Od kiedy w moje ręce wpadł realme 8 Pro, zastanawiałem się, jakie jest znaczenie tego Pro w porównaniu do realme 8. W końcu nadszedł ten moment, kiedy realme 8 wylądował przede mną i mogę przetestować, czy smartfon do 1000 złotych jest konkurencyjną ofertą.
Kategoria smartfonów do 1000 złotych przypomina scenę z pierwszych Piratów z Karaibów, kiedy kapitan (!) Jack Sparrow i Will Turner pierwszy raz przybywają na Tortugę. Chaos i zniszczenie. Producenci kombinują jak mogą, żeby złożyć smartfon lepszy od konkurencji, ale nie przekroczyć tej psychologicznej bariery cenowej – 1000 złotych.
Odpowiedzmy więc na pytania: jak wypada realme 8 na tle konkurencji i w porównaniu do realme 8 Pro?
Od początku: co jest w opakowaniu?
Pudełko, w jakim dostajemy realme 8, jest najbardziej standardową bryłą. Minimalistyczny projekt i soczyście żółta barwa pudełka współgrają dobrze. Od spodu mamy kilka podstawowych informacji.

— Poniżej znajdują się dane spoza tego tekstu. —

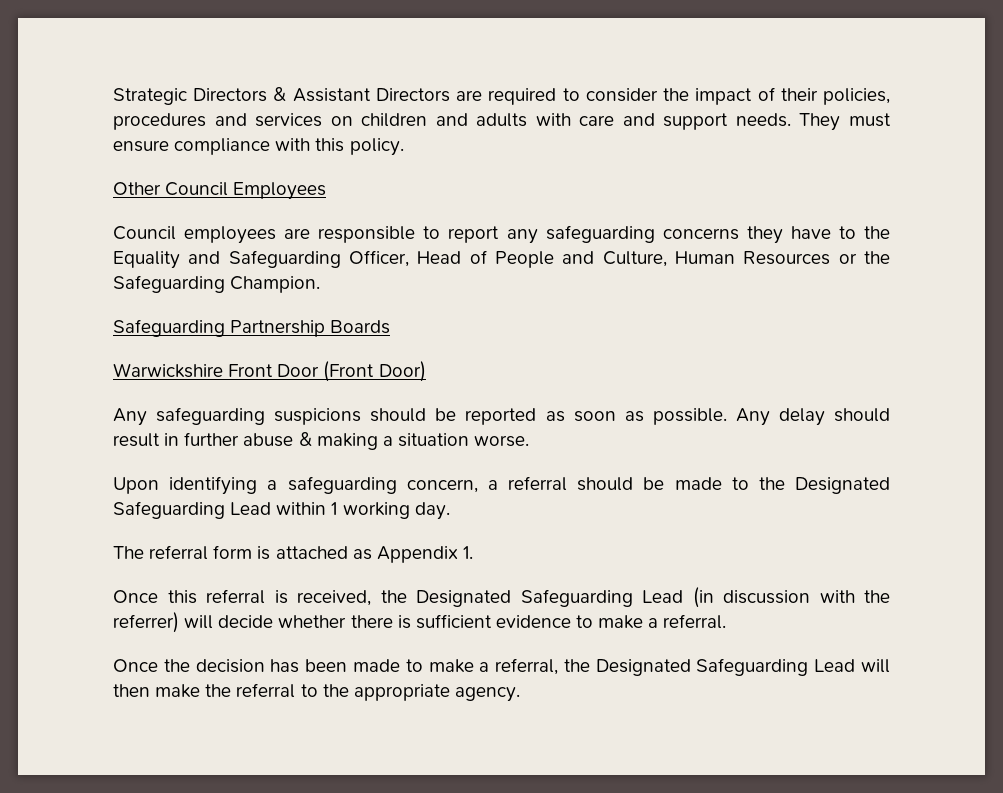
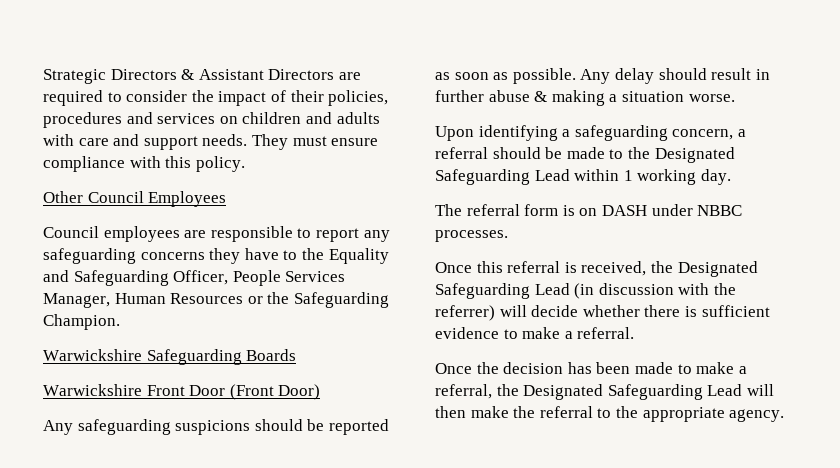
- Council employees are responsible to report any safeguarding concerns they have to the Equality and Safeguarding Officer, Head of People and Culture, Human Resources or the Safeguarding Champion.
+ Council employees are responsible to report any safeguarding concerns they have to the Equality and Safeguarding Officer, People Services Manager, Human Resources or the Safeguarding Champion.
- Safeguarding Partnership Boards
+ Warwickshire Safeguarding Boards
- The referral form is attached as Appendix 1.
+ The referral form is on DASH under NBBC processes.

Wewnątrz opakowania, oprócz telefonu, znajdziemy instrukcję, przeźroczyste etui oraz superszybką ładowarkę. Można pomyśleć, że to standard wyposażenia pudełka, lecz wobec prób niektórych producentów do minimalizacji jego zawartości – nie było to takie oczywiste.

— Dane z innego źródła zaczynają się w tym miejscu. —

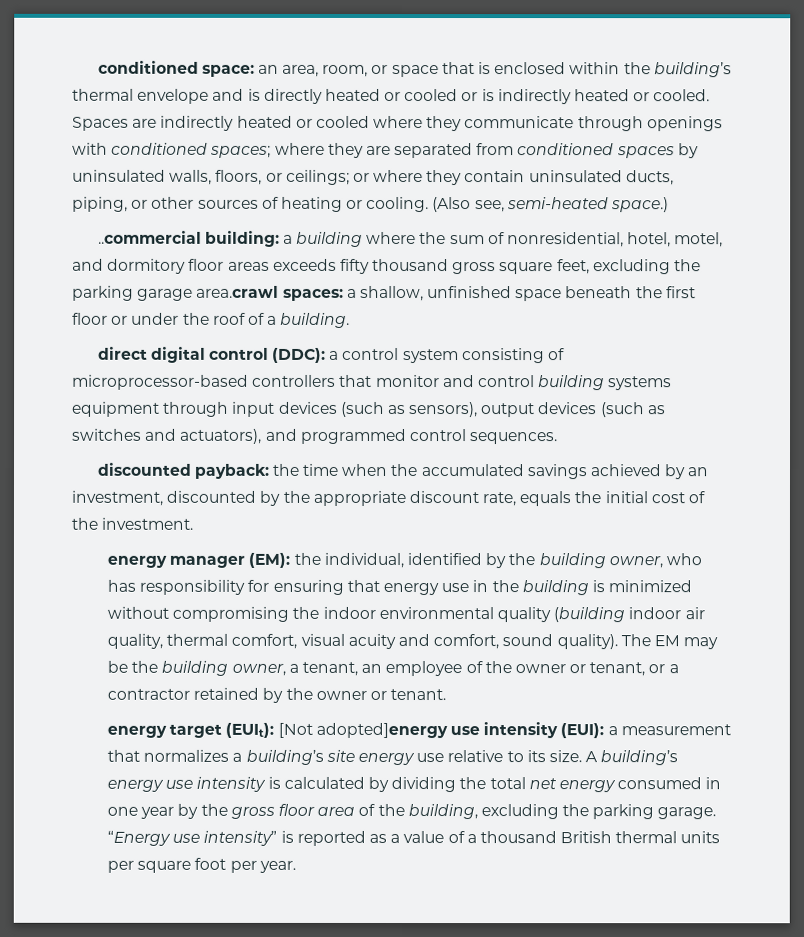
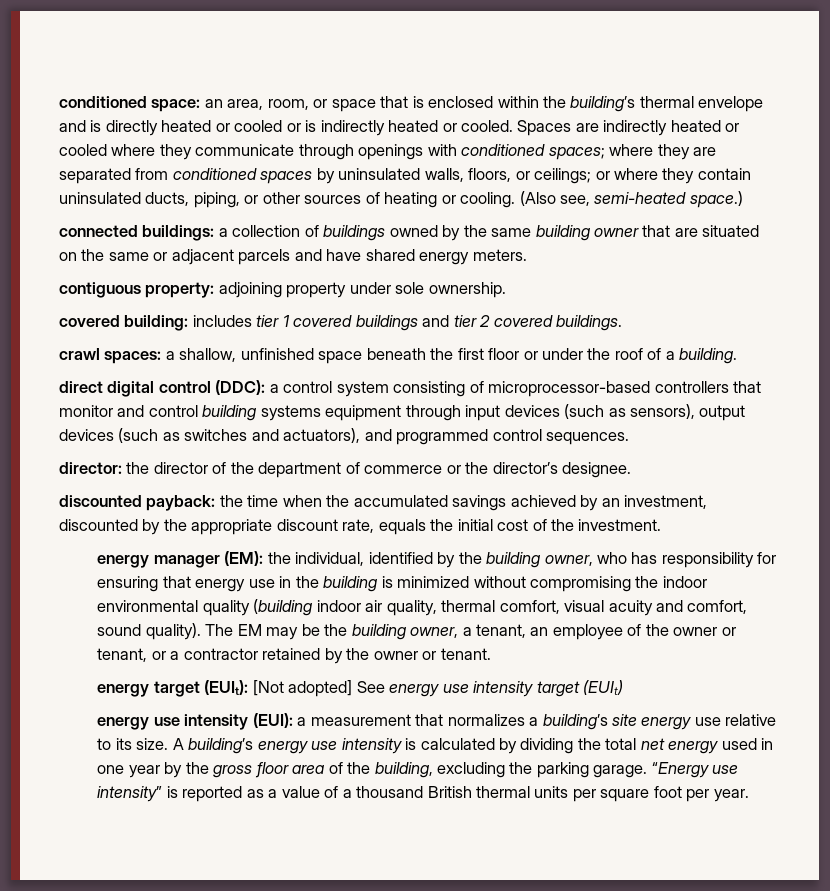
- ..commercial building: a building where the sum of nonresidential, hotel, motel, and dormitory floor areas exceeds fifty thousand gross square feet, excluding the parking garage area.crawl spaces: a shallow, unfinished space beneath the first floor or under the roof of a building.
+ connected buildings: a collection of buildings owned by the same building owner that are situated on the same or adjacent parcels and have shared energy meters.
+ contiguous property: adjoining property under sole ownership.
+ covered building: includes tier 1 covered buildings and tier 2 covered buildings.
+ crawl spaces: a shallow, unfinished space beneath the first floor or under the roof of a building.
+ director: the director of the department of commerce or the director’s designee.
- energy target (EUIt): [Not adopted]energy use intensity (EUI): a measurement that normalizes a building’s site energy use relative to its size.
+ energy target (EUIt): [Not adopted] See energy use intensity target (EUIt)
+ energy use intensity (EUI): a measurement that normalizes a building’s site energy use relative to its size.
- A building’s energy use intensity is calculated by dividing the total net energy consumed in one year by the gross floor area of the building, excluding the parking garage.
+ A building’s energy use intensity is calculated by dividing the total net energy used in one year by the gross floor area of the building, excluding the parking garage.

Instrukcja jest przejrzysta i kompletna. Ładowarka, oprócz tego że jest superszybka niczym się nie wyróżnia. Etui ochronne dla telefonu wykonane jest z grubego tworzywa sztucznego, dając nam wrażenie, że dbamy o telefon.

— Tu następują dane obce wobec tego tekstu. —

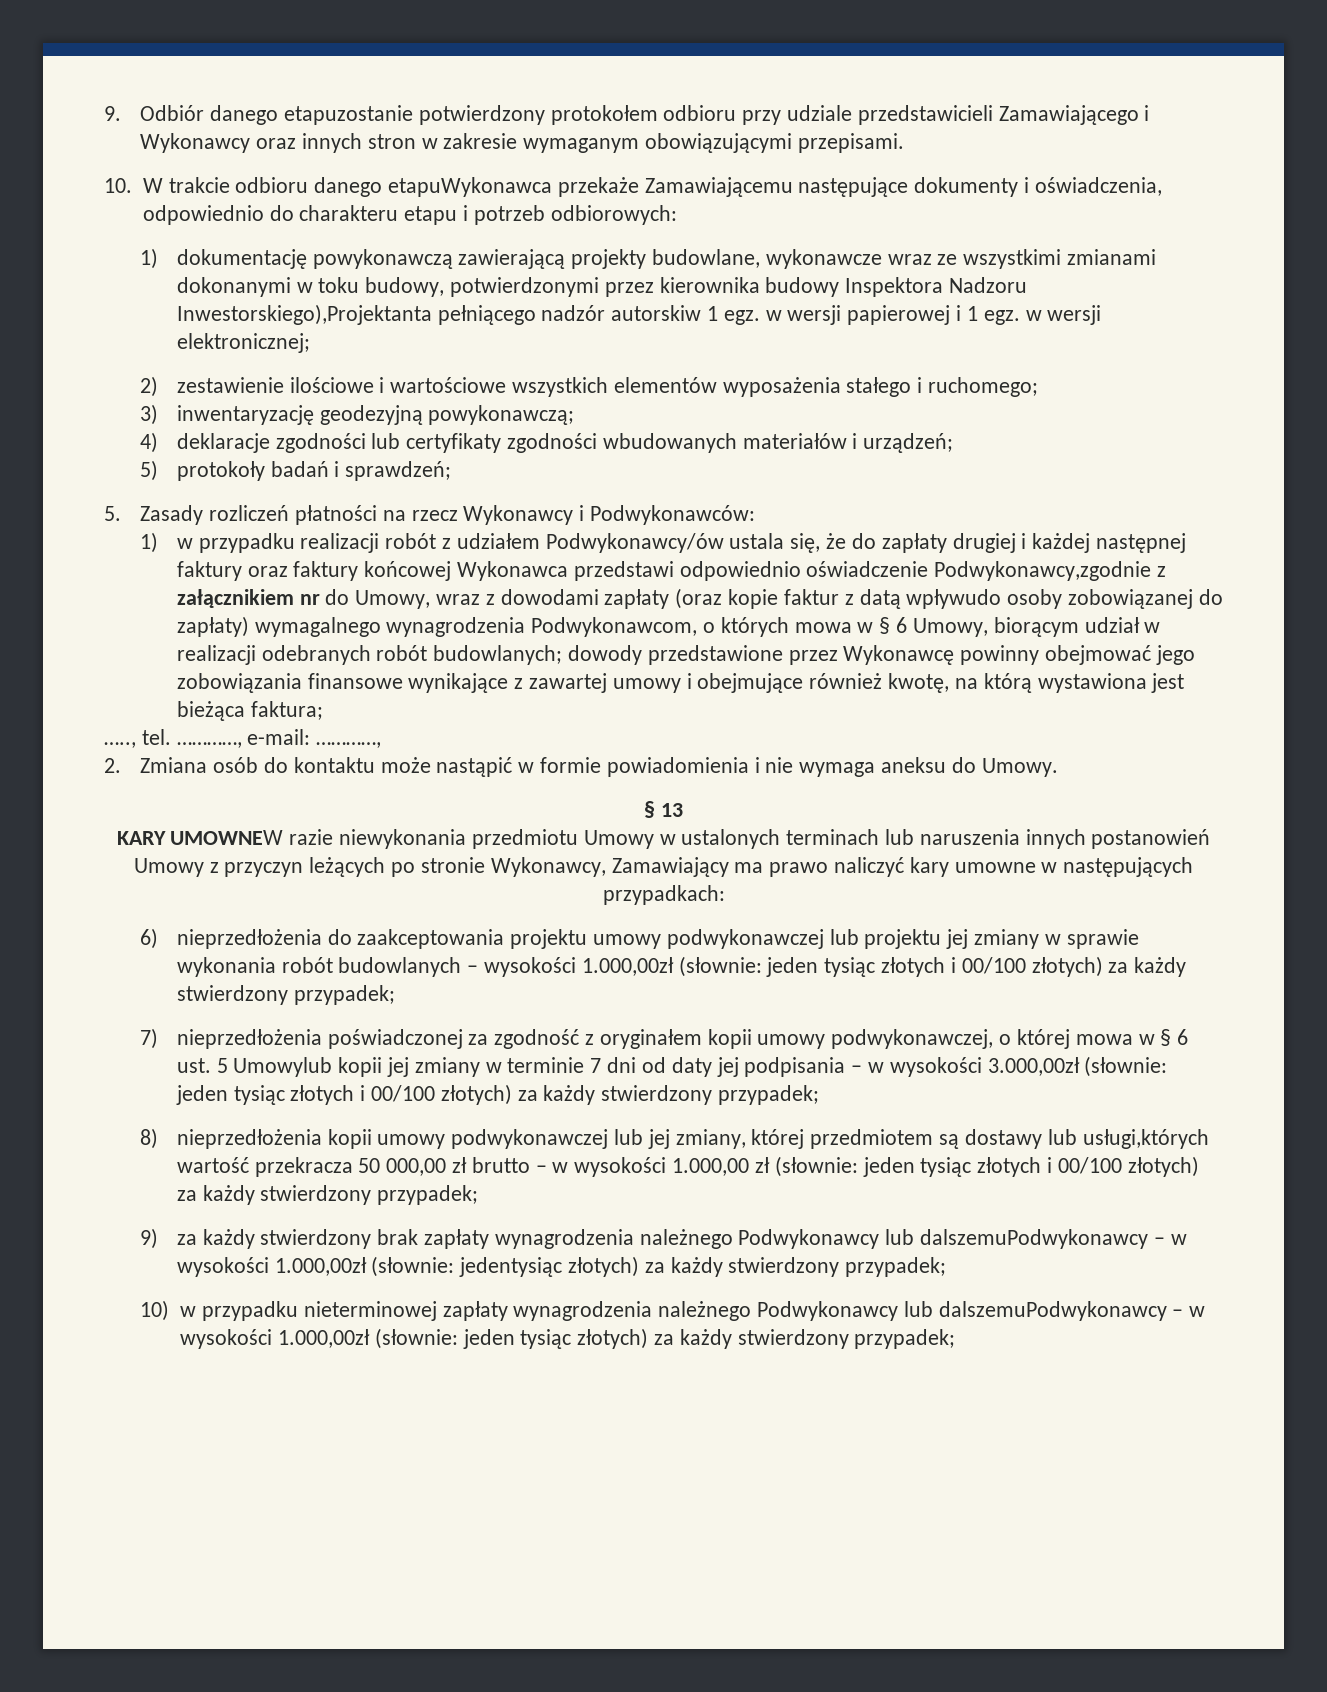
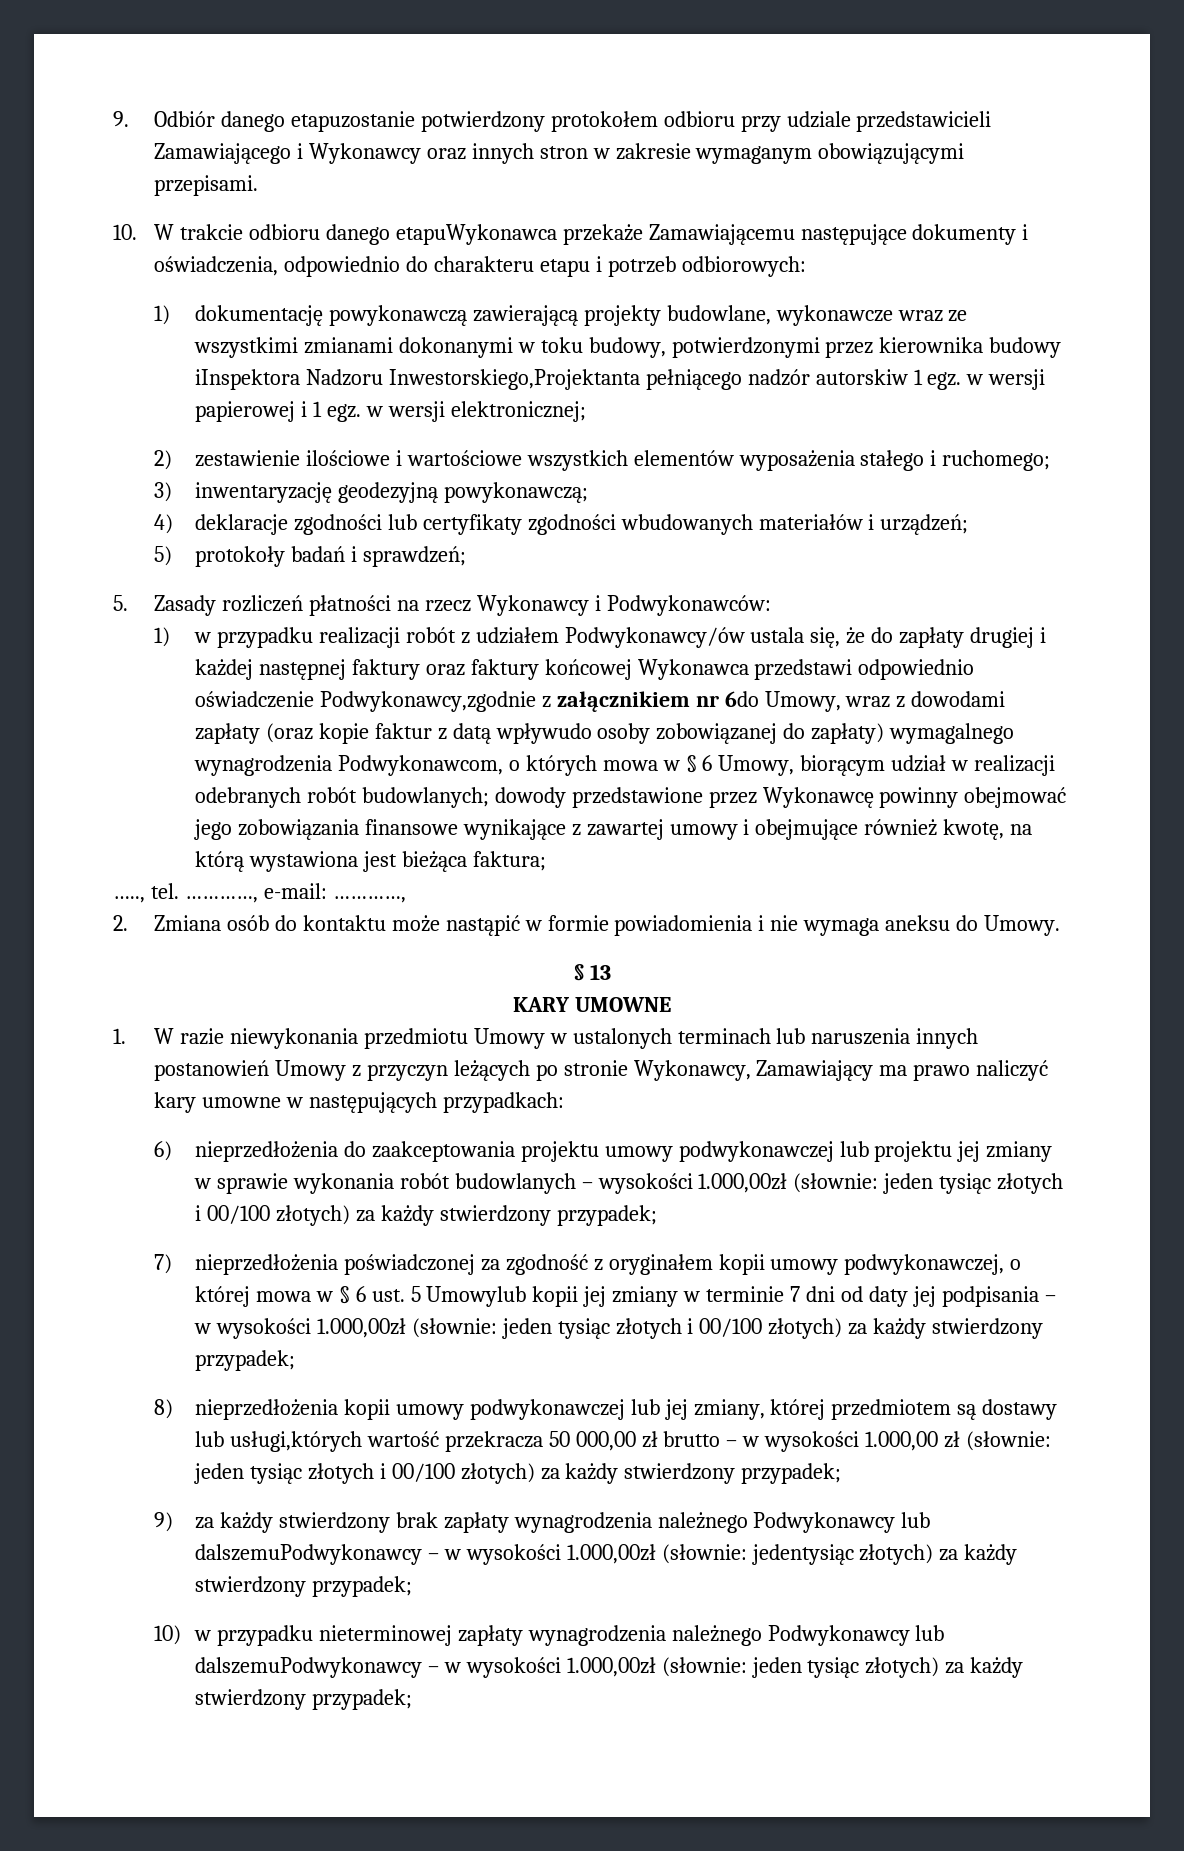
- 1) dokumentację powykonawczą zawierającą projekty budowlane, wykonawcze wraz ze wszystkimi zmianami dokonanymi w toku budowy, potwierdzonymi przez kierownika budowy Inspektora Nadzoru Inwestorskiego),Projektanta pełniącego nadzór autorskiw 1 egz. w wersji papierowej i 1 egz. w wersji elektronicznej;
+ 1) dokumentację powykonawczą zawierającą projekty budowlane, wykonawcze wraz ze wszystkimi zmianami dokonanymi w toku budowy, potwierdzonymi przez kierownika budowy iInspektora Nadzoru Inwestorskiego,Projektanta pełniącego nadzór autorskiw 1 egz. w wersji papierowej i 1 egz. w wersji elektronicznej;
- 1) w przypadku realizacji robót z udziałem Podwykonawcy/ów ustala się, że do zapłaty drugiej i każdej następnej faktury oraz faktury końcowej Wykonawca przedstawi odpowiednio oświadczenie Podwykonawcy,zgodnie z załącznikiem nr do Umowy, wraz z dowodami zapłaty (oraz kopie faktur z datą wpływudo osoby zobowiązanej do zapłaty) wymagalnego wynagrodzenia Podwykonawcom, o których mowa w § 6 Umowy, biorącym udział w realizacji odebranych robót budowlanych;
+ 1) w przypadku realizacji robót z udziałem Podwykonawcy/ów ustala się, że do zapłaty drugiej i każdej następnej faktury oraz faktury końcowej Wykonawca przedstawi odpowiednio oświadczenie Podwykonawcy,zgodnie z załącznikiem nr 6do Umowy, wraz z dowodami zapłaty (oraz kopie faktur z datą wpływudo osoby zobowiązanej do zapłaty) wymagalnego wynagrodzenia Podwykonawcom, o których mowa w § 6 Umowy, biorącym udział w realizacji odebranych robót budowlanych;
- KARY UMOWNEW razie niewykonania przedmiotu Umowy w ustalonych terminach lub naruszenia innych postanowień Umowy z przyczyn leżących po stronie Wykonawcy, Zamawiający ma prawo naliczyć kary umowne w następujących przypadkach:
+ KARY UMOWNE
+ 1. W razie niewykonania przedmiotu Umowy w ustalonych terminach lub naruszenia innych postanowień Umowy z przyczyn leżących po stronie Wykonawcy, Zamawiający ma prawo naliczyć kary umowne w następujących przypadkach:
- 7) nieprzedłożenia poświadczonej za zgodność z oryginałem kopii umowy podwykonawczej, o której mowa w § 6 ust. 5 Umowylub kopii jej zmiany w terminie 7 dni od daty jej podpisania – w wysokości 3.000,00zł (słownie: jeden tysiąc złotych i 00/100 złotych) za każdy stwierdzony przypadek;
+ 7) nieprzedłożenia poświadczonej za zgodność z oryginałem kopii umowy podwykonawczej, o której mowa w § 6 ust. 5 Umowylub kopii jej zmiany w terminie 7 dni od daty jej podpisania – w wysokości 1.000,00zł (słownie: jeden tysiąc złotych i 00/100 złotych) za każdy stwierdzony przypadek;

Telefon realme 8 jest prawie identyczny z modelem realme 8 Pro – co nie jest zaskakujące. Urządzenie waży 177.00 g, a wymiary zewnętrzne to długość – 160.60 mm, szerokość – 73.90 mm, grubość – 7.99 mm. Właśnie grubość telefonu jest powodem wielkiej dumy producenta, gdyż ta informacja umieszczona została na tyle opakowania – Super Slim & Light. Mam jednak pewien problem z tym stwierdzeniem, ponieważ telefon nie jest tej grubości wszędzie i Quad Camera wystaje znacząco. Załączenie etui ochronnego w zestawie mówi mi jako staremu cynikowi, że telefon został specjalnie odchudzony na potrzeby marketingowe. Urządzenie nie jest kompletne bez tej dodatkowej warstwy ochrony – czyli całkowita szerokość telefonu jest większa o te dodatkowe milimetry. Czy to coś zmienia? Absolutnie nic! Chyba, że ktoś, tak jak ja, nie jest fanem etui ochronnych.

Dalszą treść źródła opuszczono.